Records contained in a dataset:
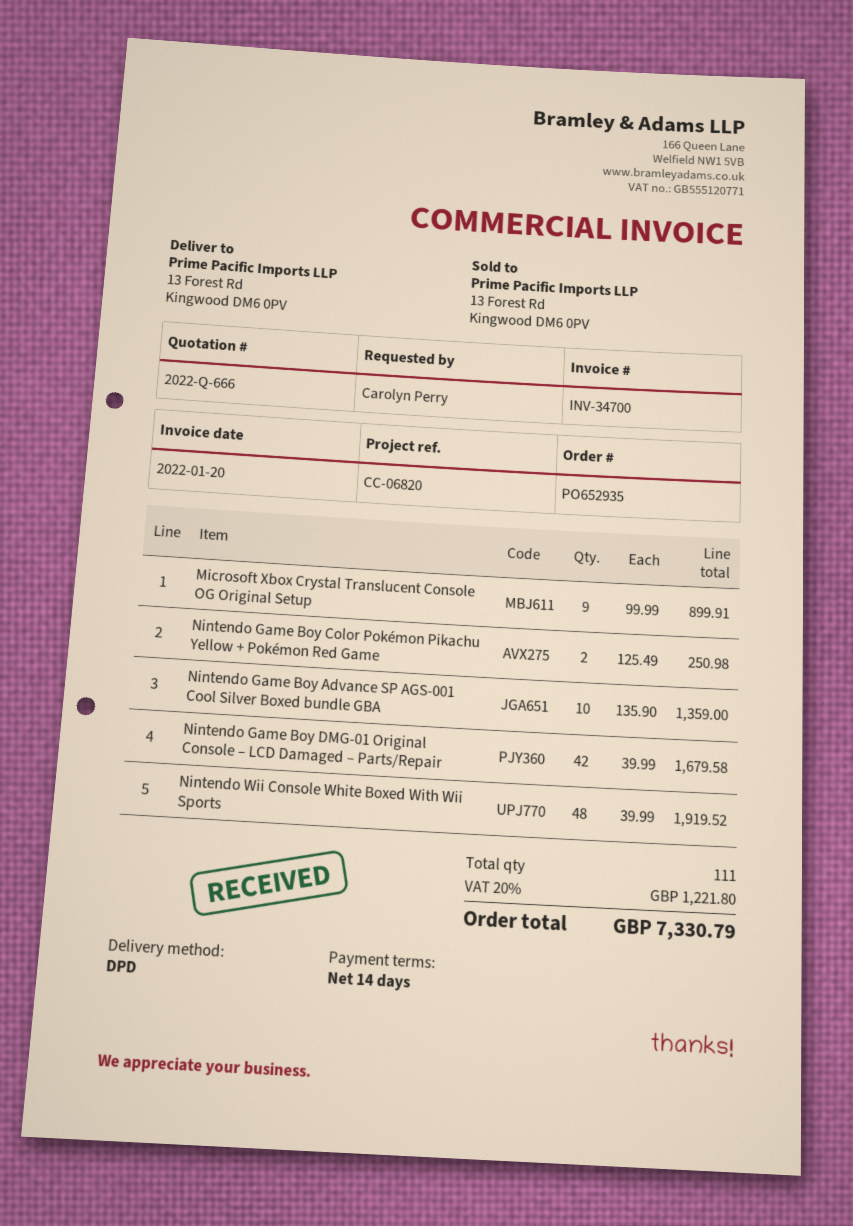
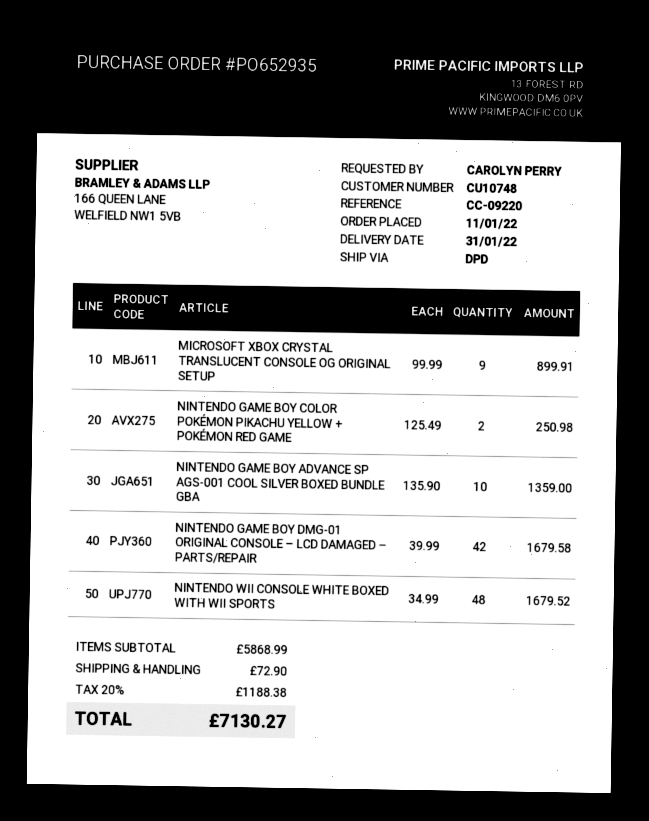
reference: CC-06820 -> CC-09220
Nintendo Wii Console White Boxed With Wii Sports: 48 x 39.99 = 1919.52 -> 48 x 34.99 = 1679.52
shipping: none -> 72.90
tax: 20% = 1221.80 -> 20% = 1188.38
total: 7330.79 -> 7130.27

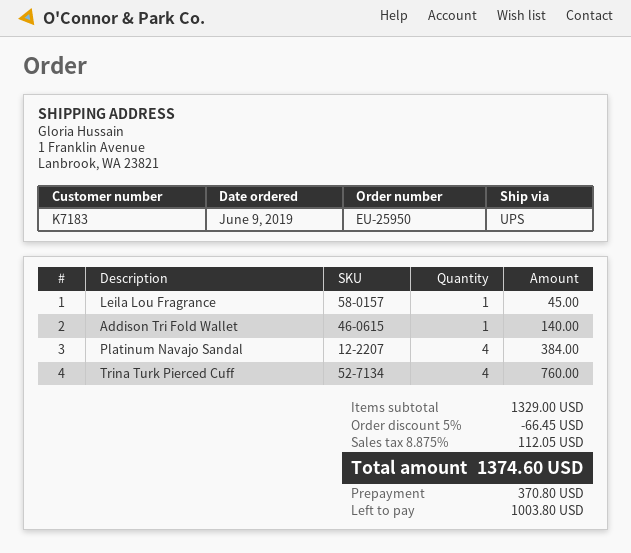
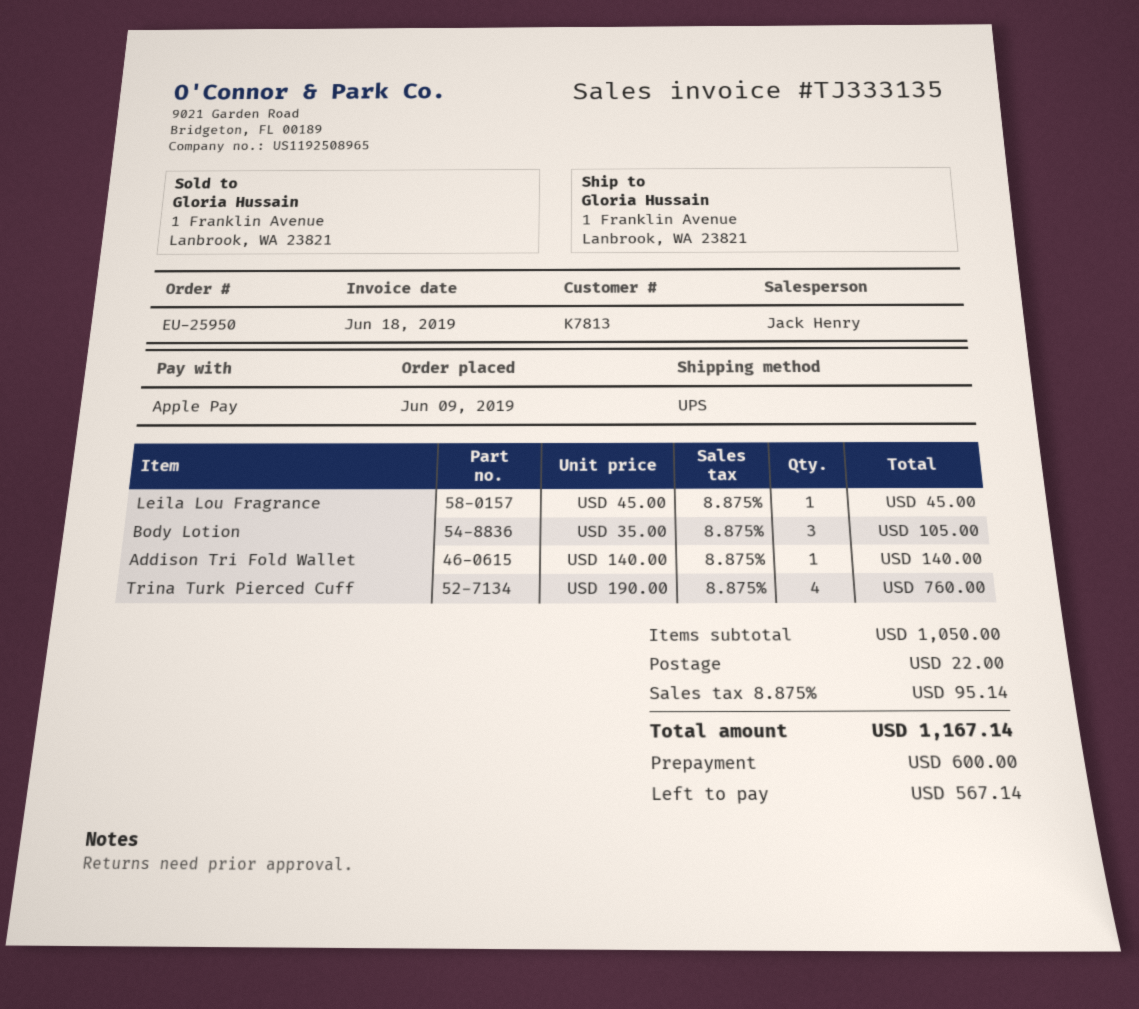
customer number: K7183 -> K7813
Platinum Navajo Sandal: 4 for 384.00 -> none
Body Lotion: none -> 3 for 105.00
subtotal: 1329.00 -> 1050.00
discount: 5% = 66.45 -> none
shipping: none -> 22.00
tax: 8.875% = 112.05 -> 8.875% = 95.14
total: 1374.60 -> 1167.14
deposit: 370.80 -> 600.00
balance: 1003.80 -> 567.14

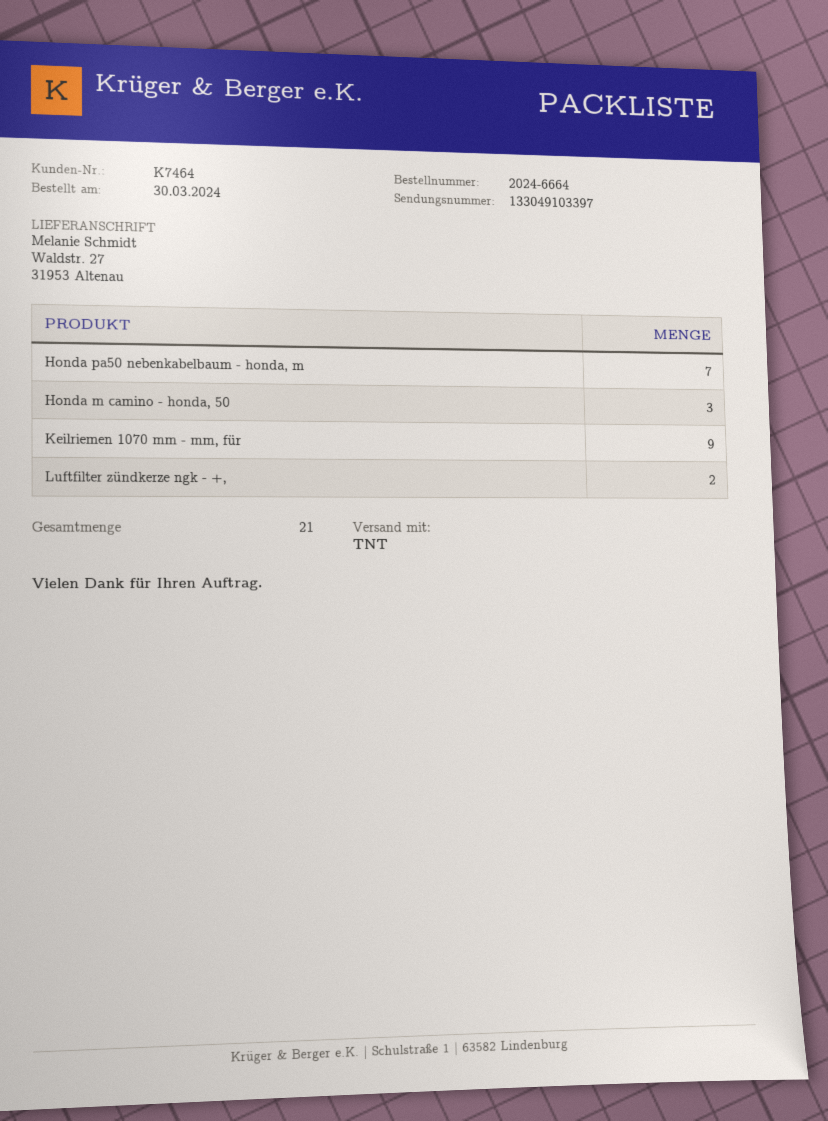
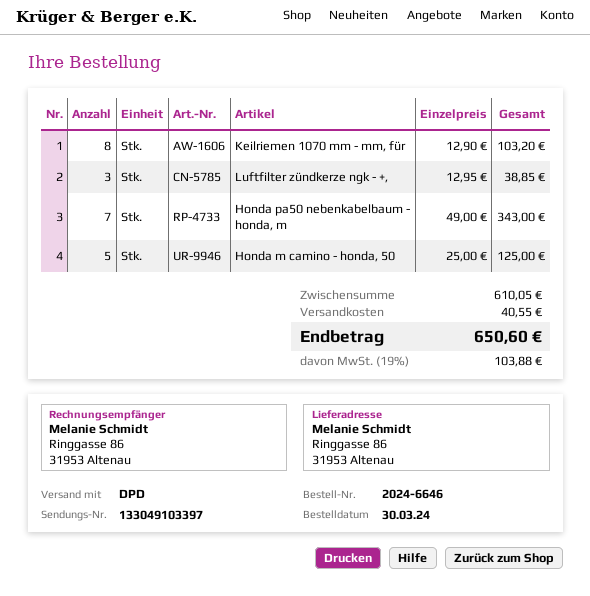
order number: 2024-6664 -> 2024-6646
shipping method: TNT -> DPD
ship to: Waldstr. 27, 31953 Altenau -> Ringgasse 86, 31953 Altenau
Honda m camino - honda, 50: 3 -> 5
Keilriemen 1070 mm - mm, für: 9 -> 8
Luftfilter zündkerze ngk - +,: 2 -> 3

YOUR OBJECTIVE:
Where does the word "none" appear in the records? Copy every line that holds it.

SOLVED PROBLEM:
shipping: none -> 72.90
Platinum Navajo Sandal: 4 for 384.00 -> none
Body Lotion: none -> 3 for 105.00
discount: 5% = 66.45 -> none
shipping: none -> 22.00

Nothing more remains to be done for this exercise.